My mom and I left I think both knowing
and not knowing that this goodbye was the last one. We didn’t have to deal with
the pain of putting him down, but we did have to deal with the pain of coming
home to a house full of old rawhide bones, a giant cylinder of dog joint
supplements, and a water bowl that now felt painfully big for just two cats.

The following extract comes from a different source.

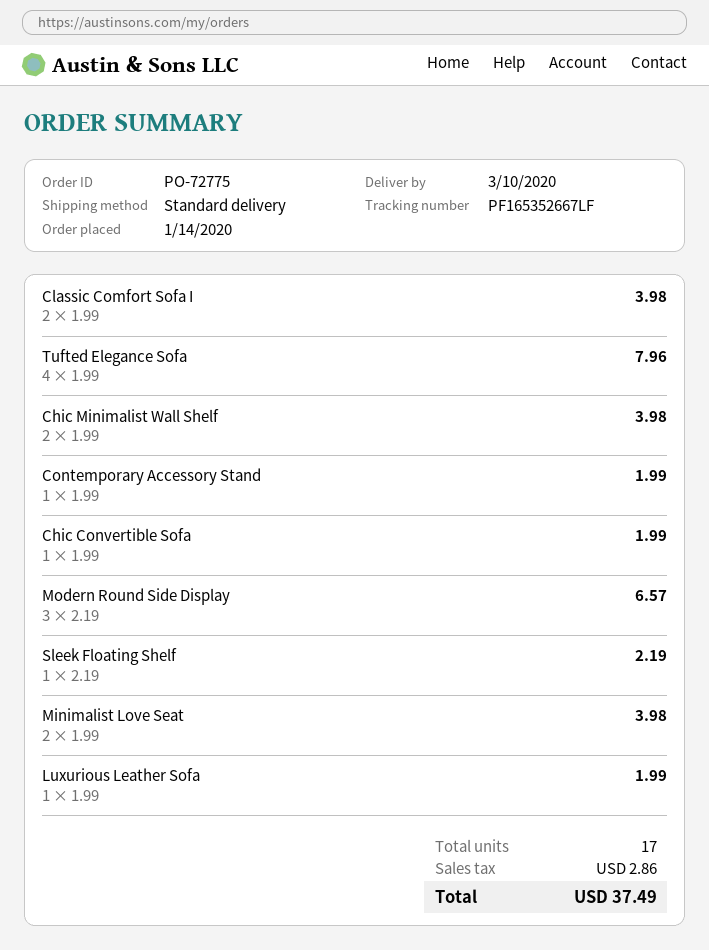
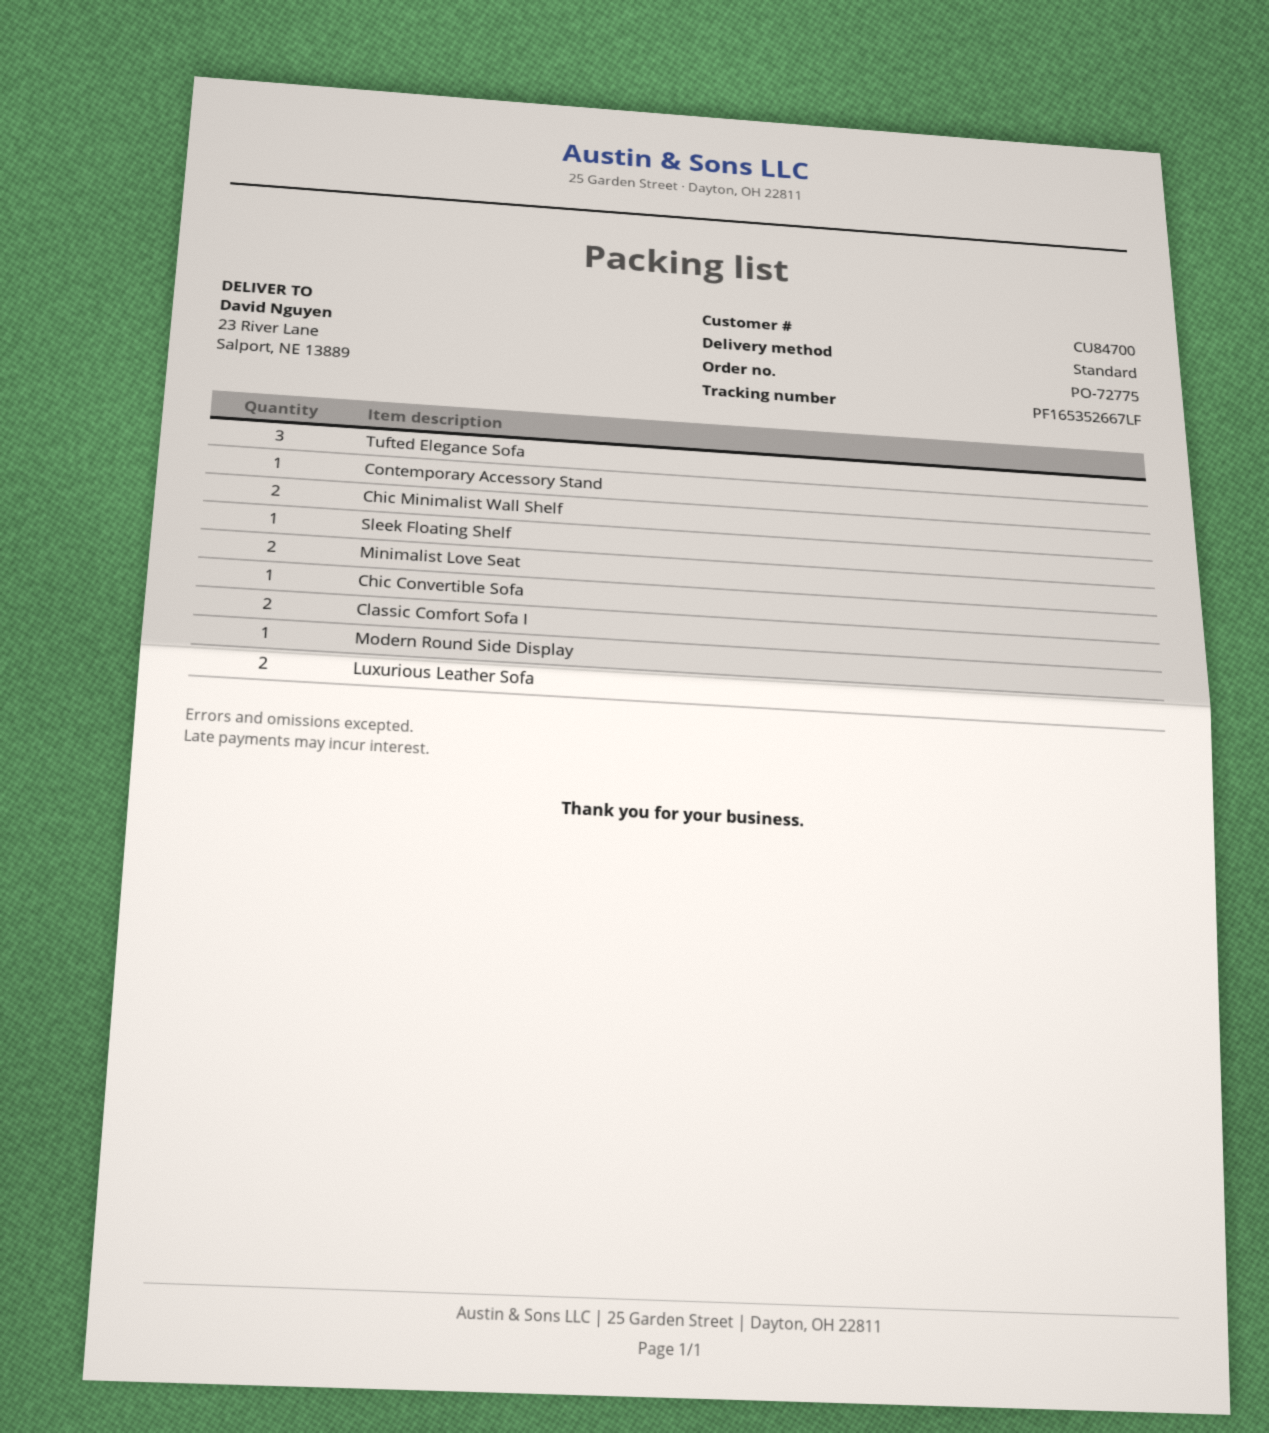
Tufted Elegance Sofa: 4 -> 3
Modern Round Side Display: 3 -> 1
Luxurious Leather Sofa: 1 -> 2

It’s such an odd time in my life. I’ve
never not had a dog, I’ve never felt so secure in a relationship, and yet I’ve
never been so utterly on my own to plan my future. Losing Bob is something I
both was and wasn’t ready for, and in two weeks in San Francisco I’ve made more
money than I did in a whole summer of babysitting on a perfect schedule with my
aunt Karen. I miss Max in a way that feels more palpable than how much I miss
my mom, and sometimes I can feel how empty life becomes when you realize that
maybe the people you so easily thought you could replace are special in their
own right after all.
I’ve never felt I have so much
potential as I do now, but I also have never felt so drawn back to the past in
a way that I wonder about the true nature of my happiness. We all have a
hundred paths we could follow to achieve happiness in a hundred ways, but it’s
a matter of figuring out which type we want and how we can make happiness last.
I could be happy marrying Max and following him around for a while, I could be
happy moving home and adopting a dog, I could be happy never leaving
California. I could be happy moving into a van or tiny house for a few years
and figuring out a little more about wide open spaces, I could be happy finally
going back and backpacking Africathecontinent the way I wanted to so
desperately when I stayed in hostels in South Africa. I could surf in Costa
Rica and find a happiness in that special kind of sand they have there, picking
bugs off my arms and drinking things fresher than I’d find in the very first
Whole Foods in Berkeley.
I don’t know the best way to be happy.
I want everything and just some things all the time and it’s so confusing to
know that I’m in love with Max but I’m also in love with myself. I love seeing
city lights but I hate the idea of smog. I want to combine as many pictures in
my mind as I can, and I never want to feel like I settled for seeing less of
this world than I imagined when I was in high school and went to Paris and fell
in love with the way that wine was served to young people in glasses and how
everyone wore Doc Martens just to wait in line to get tickets for a train.